What to work on —
With the pictures removed, set down all of the entries below exactly.
══ Material for this exercise ══
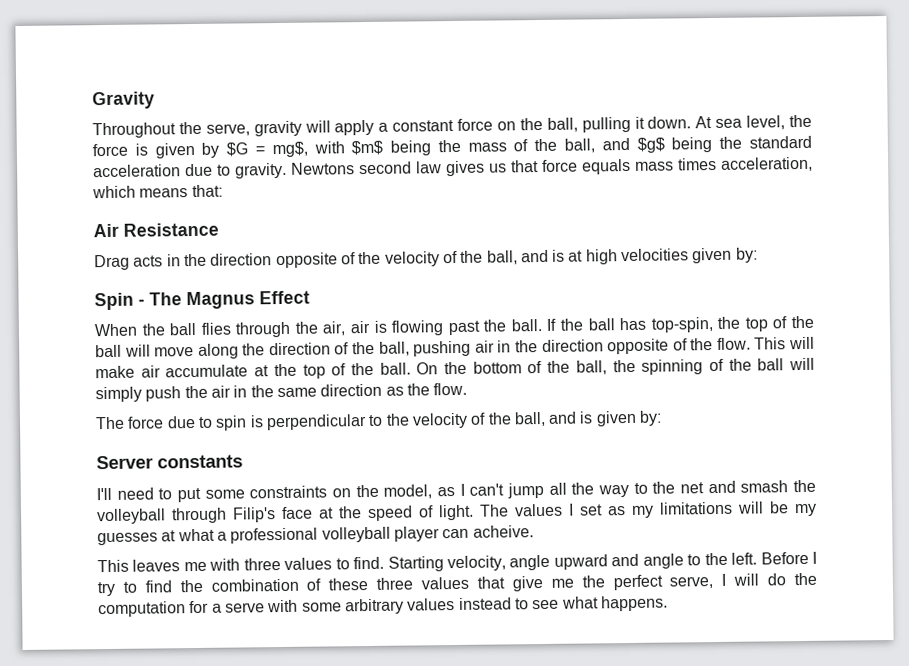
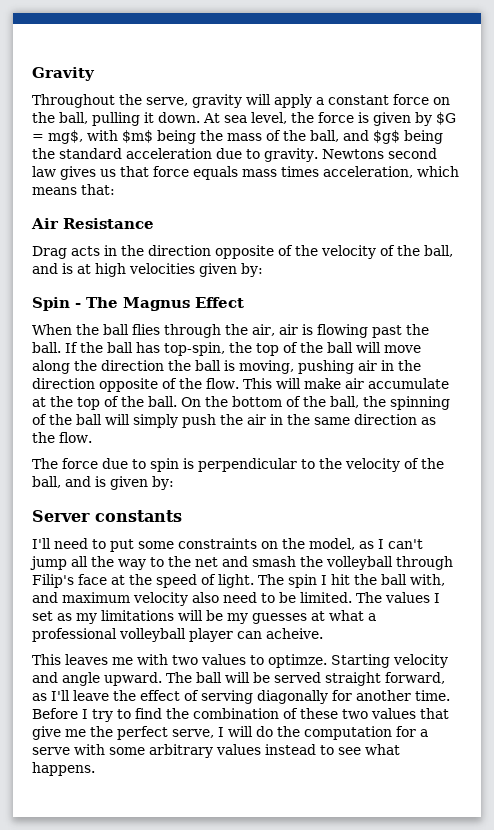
[334,341,410,356] of the ball, -> [168,360,294,374] the ball is moving,
(509, 510) none -> [288,574,445,588] [32,592,382,606] spin I hit the ball with, and maximum velocity also need to be limited. The
[243,558,281,571] three -> [172,655,198,665] two
[353,552,758,572] find. Starting velocity, angle upward and angle to the left. -> [268,654,448,668] [32,672,445,686] [32,690,450,704] optimze. Starting velocity and angle upward. The ball will be served straight forward, as I'll leave the effect of serving diagonally for another time.
[376,577,414,590] three -> [342,709,368,719] two

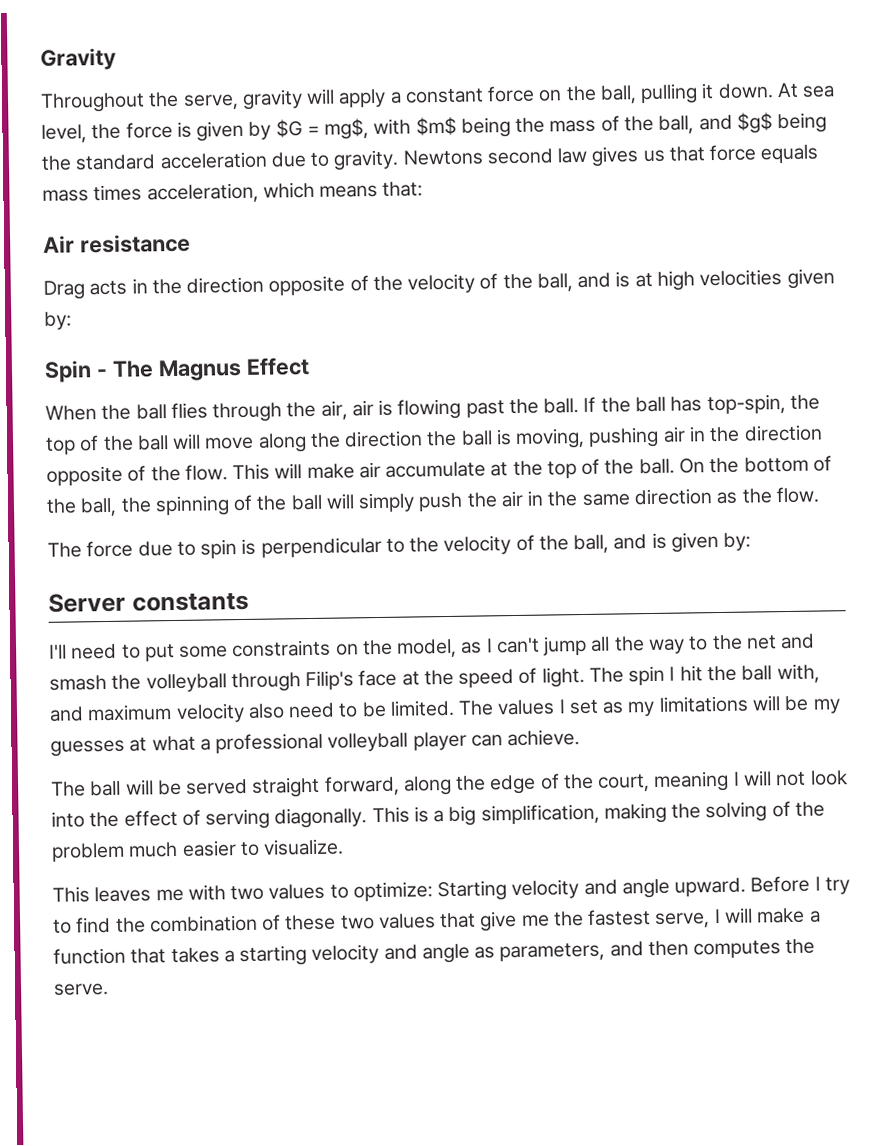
[63,218,154,229] Resistance -> [79,233,191,254] resistance
[266,628,323,639] acheive. -> [507,729,581,747] [51,770,848,798] [51,800,825,830] [51,838,345,862] achieve. // The ball will be served straight forward, along the edge of the court, meaning I will not look into the effect of serving diagonally. This is a big simplification, making the solving of the problem much easier to visualize.
[268,654,327,668] optimze. -> [352,881,433,902] optimize:
[166,672,445,686] [32,690,450,704] The ball will be served straight forward, as I'll leave the effect of serving diagonally for another time. -> (747, 887) none
[117,726,168,740] perfect -> [587,909,652,926] fastest
[256,726,428,740] [32,744,400,758] [32,762,95,776] do the computation for a serve with some arbitrary values instead to see what happens. -> [756,907,821,924] [53,938,816,967] [53,983,109,996] make a function that takes a starting velocity and angle as parameters, and then computes the serve.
═══
Solution for this task —
[334,341,410,356] of the ball, -> [168,360,294,374] the ball is moving,
(509, 510) none -> [288,574,445,588] [32,592,382,606] spin I hit the ball with, and maximum velocity also need to be limited. The
[243,558,281,571] three -> [172,655,198,665] two
[353,552,758,572] find. Starting velocity, angle upward and angle to the left. -> [268,654,448,668] [32,672,445,686] [32,690,450,704] optimze. Starting velocity and angle upward. The ball will be served straight forward, as I'll leave the effect of serving diagonally for another time.
[376,577,414,590] three -> [342,709,368,719] two

[63,218,154,229] Resistance -> [79,233,191,254] resistance
[266,628,323,639] acheive. -> [507,729,581,747] [51,770,848,798] [51,800,825,830] [51,838,345,862] achieve. // The ball will be served straight forward, along the edge of the court, meaning I will not look into the effect of serving diagonally. This is a big simplification, making the solving of the problem much easier to visualize.
[268,654,327,668] optimze. -> [352,881,433,902] optimize:
[166,672,445,686] [32,690,450,704] The ball will be served straight forward, as I'll leave the effect of serving diagonally for another time. -> (747, 887) none
[117,726,168,740] perfect -> [587,909,652,926] fastest
[256,726,428,740] [32,744,400,758] [32,762,95,776] do the computation for a serve with some arbitrary values instead to see what happens. -> [756,907,821,924] [53,938,816,967] [53,983,109,996] make a function that takes a starting velocity and angle as parameters, and then computes the serve.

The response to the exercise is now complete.